Paraguayan-American author, singer and reporter

Sharlene Wells (born March 16, 1964) is a Paraguayan-American author, singer, and reporter from Salt Lake City, Utah who was Miss America 1985. She worked with ESPN from 1987 to 2002 and was appointed by the U.S. Secretary of Defense to the Defense Advisory Committee on Women in the Armed Forces in 2015.

==Family and early life==
Hawkes (née Wells), was born in Asunción, Paraguay and spent most of her childhood in Mexico, Chile and Ecuador.
She was the first foreign-born, bilingual Miss America. She spent most of her teenaged years in Buenos Aires, Argentina. When she won the Miss America title, her parents were living in Holladay, Utah, a suburb of Salt Lake City. Being crowned Miss America was seen by some as an antidote to the scandal associated with the prior year's winner, Vanessa Williams. In 1985, Deseret Book published a biography of Wells, written by Sheri Dew.

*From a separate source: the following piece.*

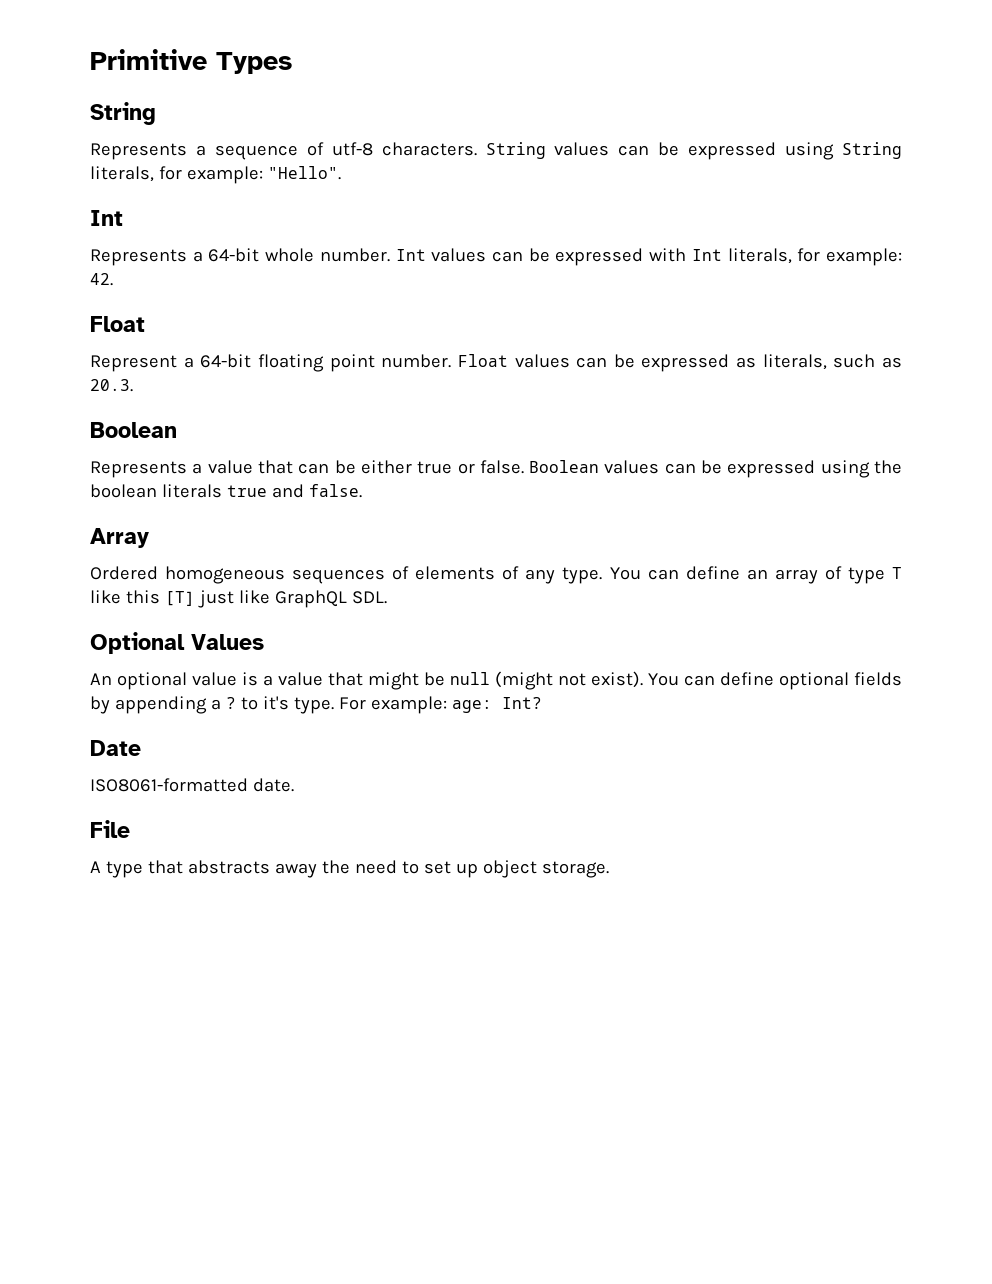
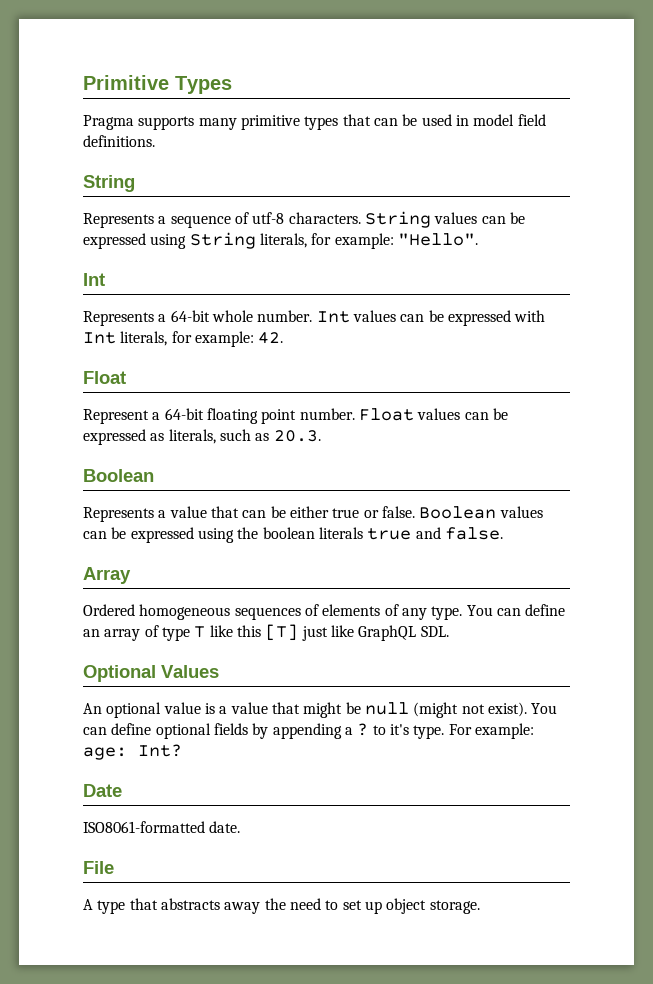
(292, 63) none -> [83,114,546,130] [83,135,155,147] // Pragma supports many primitive types that can be used in model field definitions.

Hawkes is a member of the Church of Jesus Christ of Latter-day Saints (LDS Church). She attended Brigham Young University (BYU), from which she graduated in 1988 with a bachelor's degree in communications.

==Miss America==
The choice of Wells as Miss America was widely seen as a way to overcome the scandal connected with her predecessor, Vanessa Williams.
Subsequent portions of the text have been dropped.